* **Task**:
Type out the lines below exactly, pictures excluded.
──────── Given information ────────
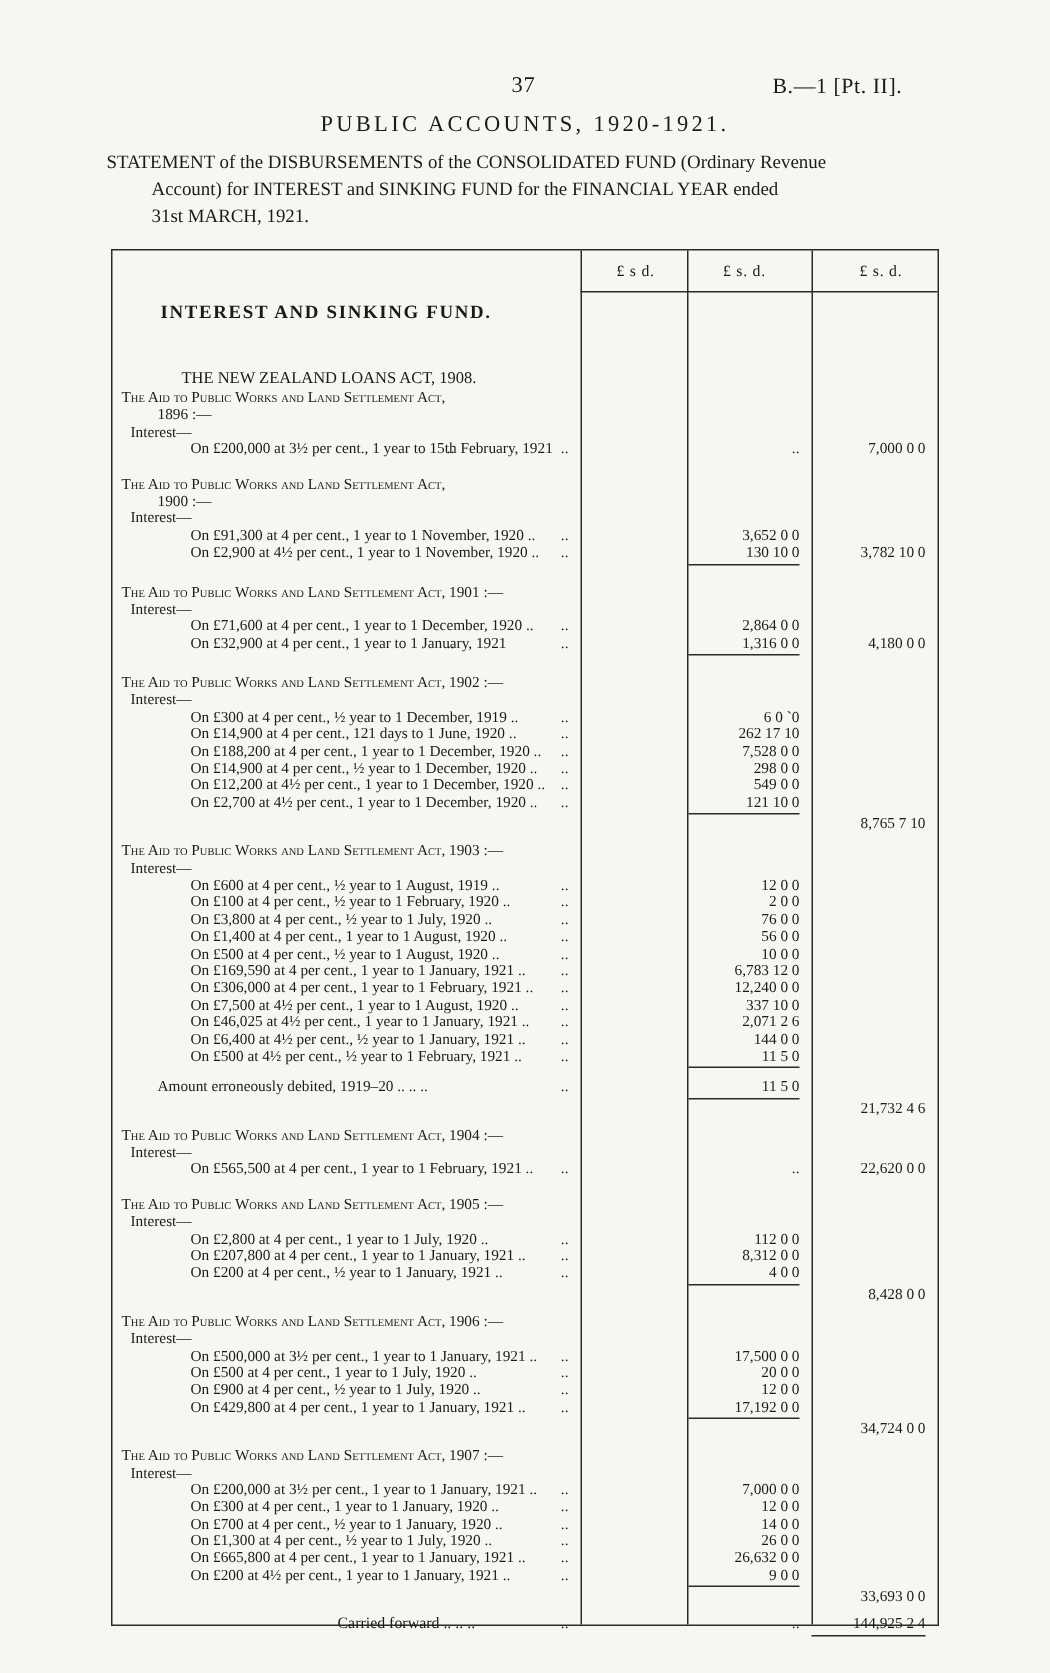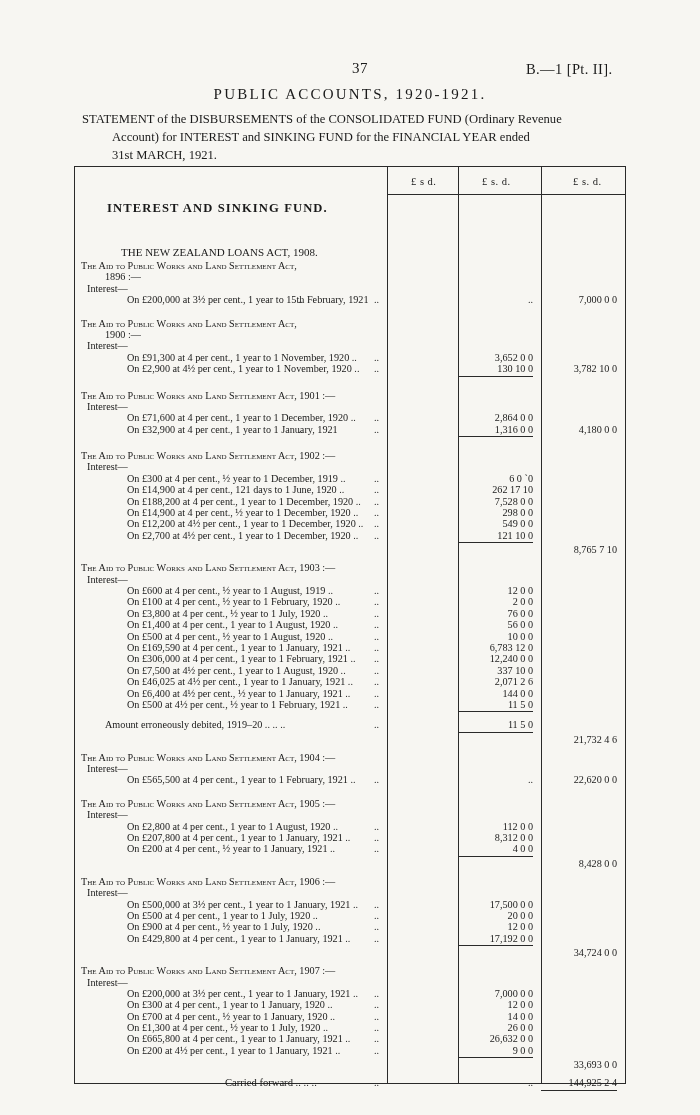--- a/index.html
+++ b/index.html
@@ -13,7 +13,7 @@
   }
   .page{
     position:absolute;inset:0;
-    padding:16px;
+    padding:5px;
   }
   
   .hdr{

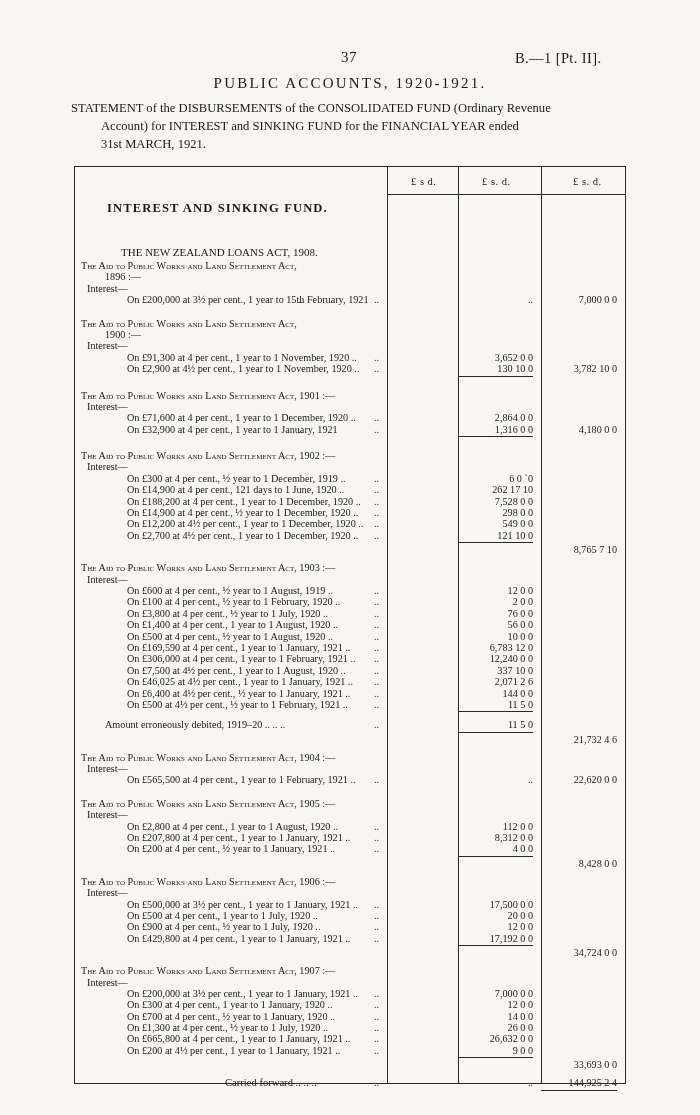--- a/index.html
+++ b/index.html
@@ -343,7 +343,7 @@
           <div class="lbl ind1">Interest—</div>
         </div>
         <div class="row">
-          <div class="lbl ind3">On     £2,800 at 4 per cent., 1 year to 1 August, 1920          ..</div>
+          <div class="lbl ind3">On     £2,800 at 4 per cent., 1 year to 1 July, 1920          ..</div>
           <div class="amt a1">..</div>
           <div class="amt a2">112   0   0</div>
         </div>

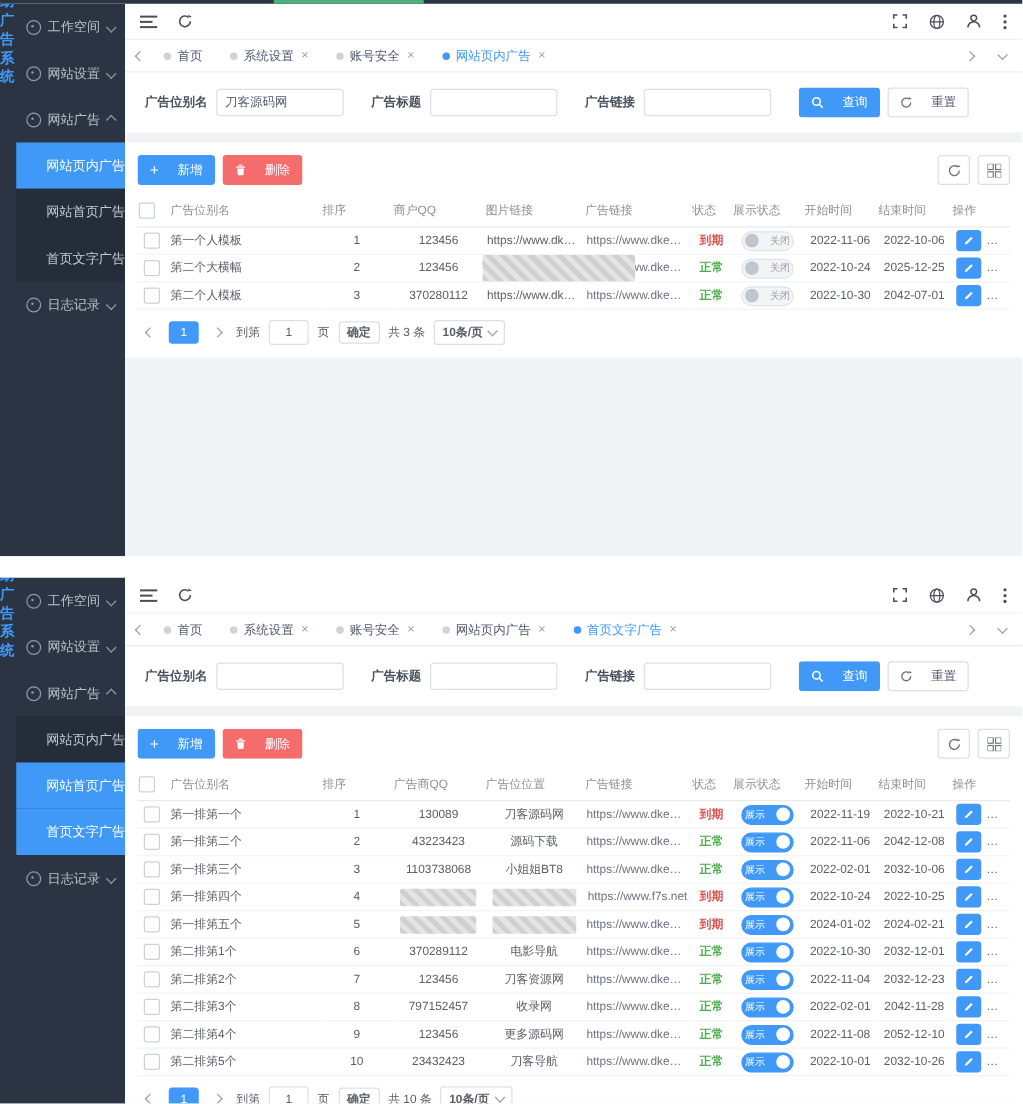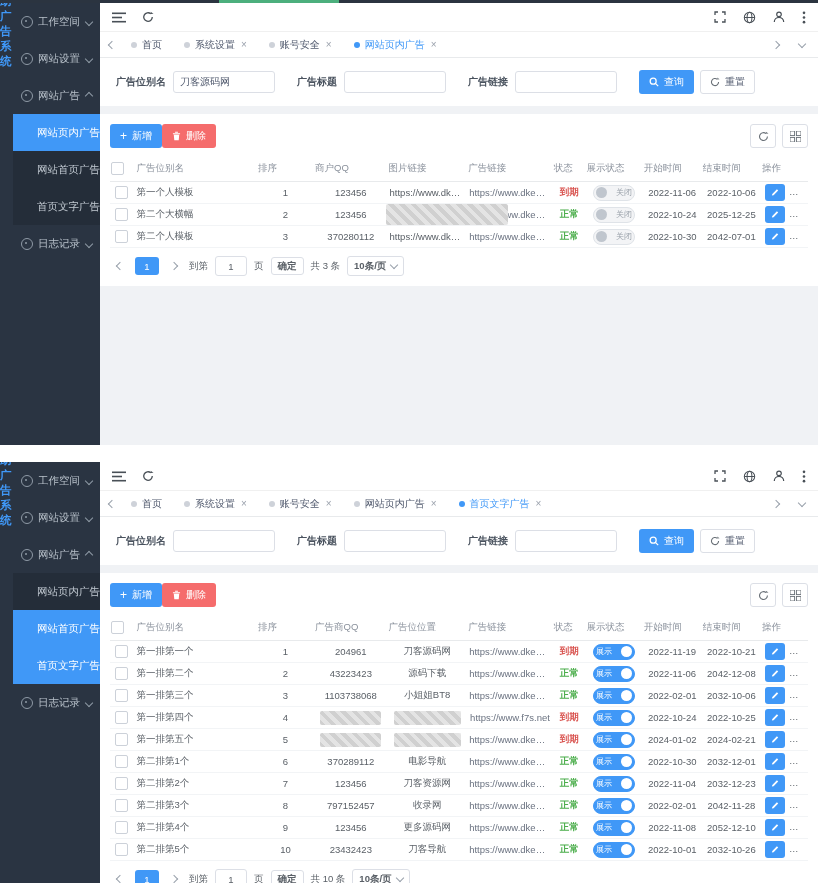--- a/index.html
+++ b/index.html
@@ -52,7 +52,7 @@
   .field label{font-size:10px;color:#49525e;font-weight:bold;white-space:nowrap}
   .field input{width:102px;height:22px;border:1px solid #dcdfe6;border-radius:3px;font-size:10px;
                padding:0 6px;color:#515a6e;outline:none;box-sizing:border-box}
-  .btn{display:inline-flex;align-items:center;gap:5px;border-radius:3px;font-size:10px;height:24px;
+  .btn{display:inline-flex;align-items:center;gap:15px;border-radius:3px;font-size:10px;height:24px;
        padding:0 9px;border:1px solid transparent;cursor:pointer;background:#fff;white-space:nowrap}
   .btn.primary{background:#4098f7;color:#fff}
   .btn.ghost{border-color:#dcdfe6;color:#515a6e;margin-left:6px}

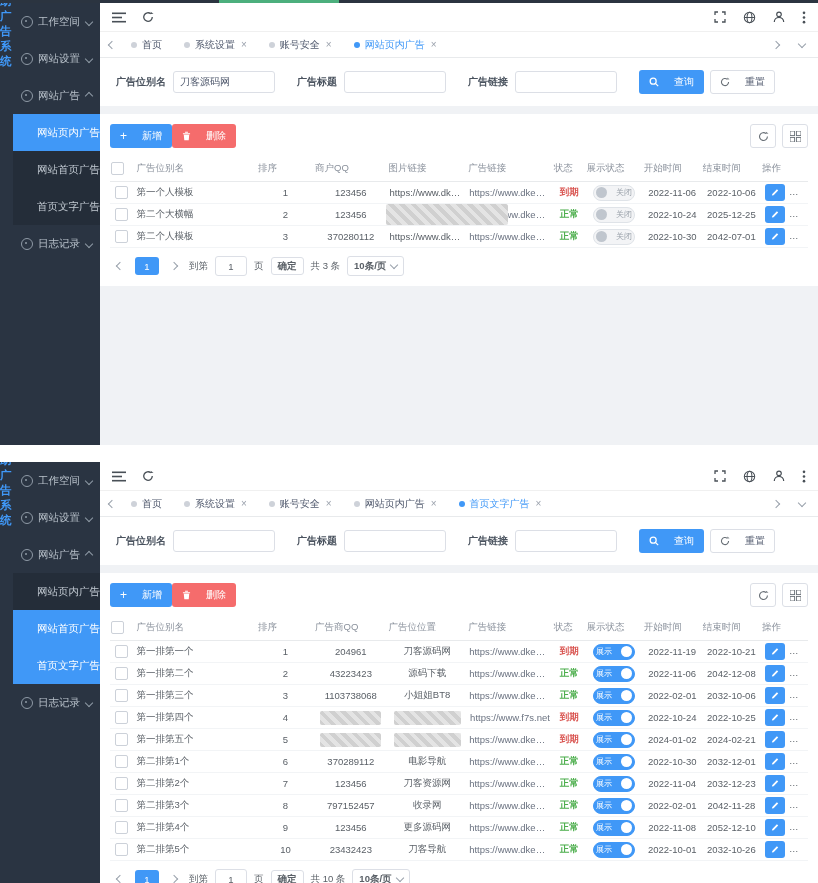--- a/index.html
+++ b/index.html
@@ -56,7 +56,7 @@
        padding:0 9px;border:1px solid transparent;cursor:pointer;background:#fff;white-space:nowrap}
   .btn.primary{background:#4098f7;color:#fff}
   .btn.ghost{border-color:#dcdfe6;color:#515a6e;margin-left:6px}
-  .btn.danger{background:#f56c6c;color:#fff;}
+  .btn.danger{background:#f56c6c;color:#fff;margin-left:6px}
 
   .table-card{background:#fff;margin-top:8px;padding:6px 10px 4px;display:flex;flex-direction:column;flex:0 0 auto}
   .toolbar{display:flex;align-items:center;margin:4px 0 8px;}

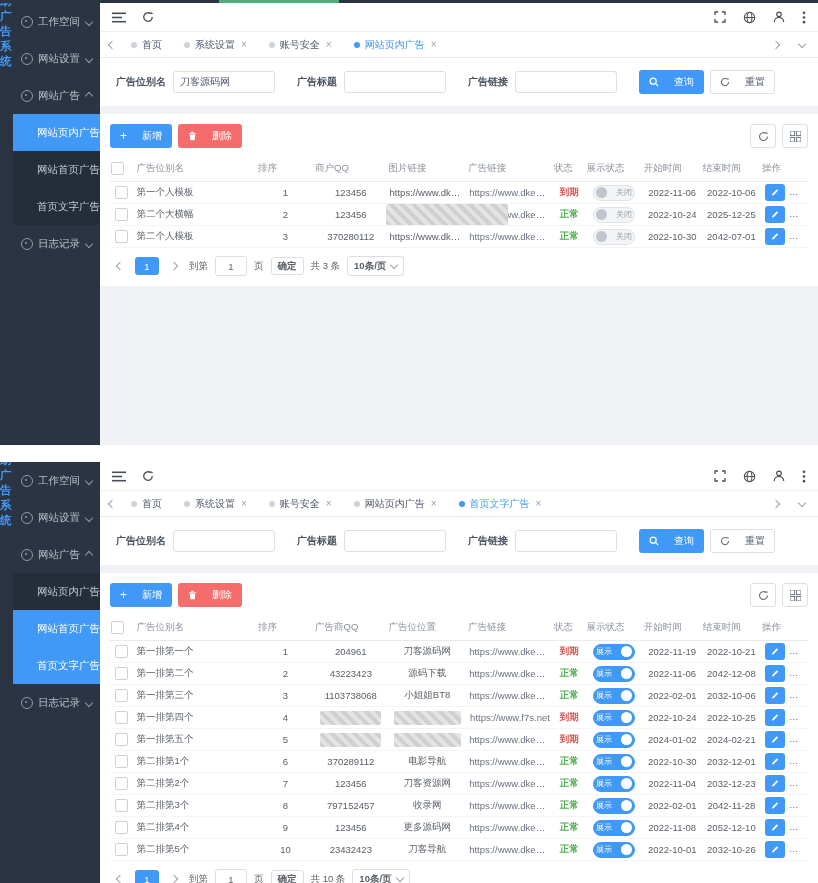--- a/index.html
+++ b/index.html
@@ -615,7 +615,7 @@
                 <td><span class="cb"></span></td>
                 <td class="c-name">第一排第一个</td>
                 <td>1</td>
-                <td>204961</td>
+                <td>130089</td>
                 <td>刀客源码网</td>
                 <td class="link-cell">https://www.dkewl...</td>
                 <td><span class="status expired">到期</span></td>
────────
* **Result of this exercise**:
--- a/index.html
+++ b/index.html
@@ -13,7 +13,7 @@
   }
   .page{
     position:absolute;inset:0;
-    padding:16px;
+    padding:5px;
   }
   
   .hdr{

--- a/index.html
+++ b/index.html
@@ -343,7 +343,7 @@
           <div class="lbl ind1">Interest—</div>
         </div>
         <div class="row">
-          <div class="lbl ind3">On     £2,800 at 4 per cent., 1 year to 1 August, 1920          ..</div>
+          <div class="lbl ind3">On     £2,800 at 4 per cent., 1 year to 1 July, 1920          ..</div>
           <div class="amt a1">..</div>
           <div class="amt a2">112   0   0</div>
         </div>

--- a/index.html
+++ b/index.html
@@ -52,7 +52,7 @@
   .field label{font-size:10px;color:#49525e;font-weight:bold;white-space:nowrap}
   .field input{width:102px;height:22px;border:1px solid #dcdfe6;border-radius:3px;font-size:10px;
                padding:0 6px;color:#515a6e;outline:none;box-sizing:border-box}
-  .btn{display:inline-flex;align-items:center;gap:5px;border-radius:3px;font-size:10px;height:24px;
+  .btn{display:inline-flex;align-items:center;gap:15px;border-radius:3px;font-size:10px;height:24px;
        padding:0 9px;border:1px solid transparent;cursor:pointer;background:#fff;white-space:nowrap}
   .btn.primary{background:#4098f7;color:#fff}
   .btn.ghost{border-color:#dcdfe6;color:#515a6e;margin-left:6px}

--- a/index.html
+++ b/index.html
@@ -56,7 +56,7 @@
        padding:0 9px;border:1px solid transparent;cursor:pointer;background:#fff;white-space:nowrap}
   .btn.primary{background:#4098f7;color:#fff}
   .btn.ghost{border-color:#dcdfe6;color:#515a6e;margin-left:6px}
-  .btn.danger{background:#f56c6c;color:#fff;}
+  .btn.danger{background:#f56c6c;color:#fff;margin-left:6px}
 
   .table-card{background:#fff;margin-top:8px;padding:6px 10px 4px;display:flex;flex-direction:column;flex:0 0 auto}
   .toolbar{display:flex;align-items:center;margin:4px 0 8px;}

--- a/index.html
+++ b/index.html
@@ -615,7 +615,7 @@
                 <td><span class="cb"></span></td>
                 <td class="c-name">第一排第一个</td>
                 <td>1</td>
-                <td>204961</td>
+                <td>130089</td>
                 <td>刀客源码网</td>
                 <td class="link-cell">https://www.dkewl...</td>
                 <td><span class="status expired">到期</span></td>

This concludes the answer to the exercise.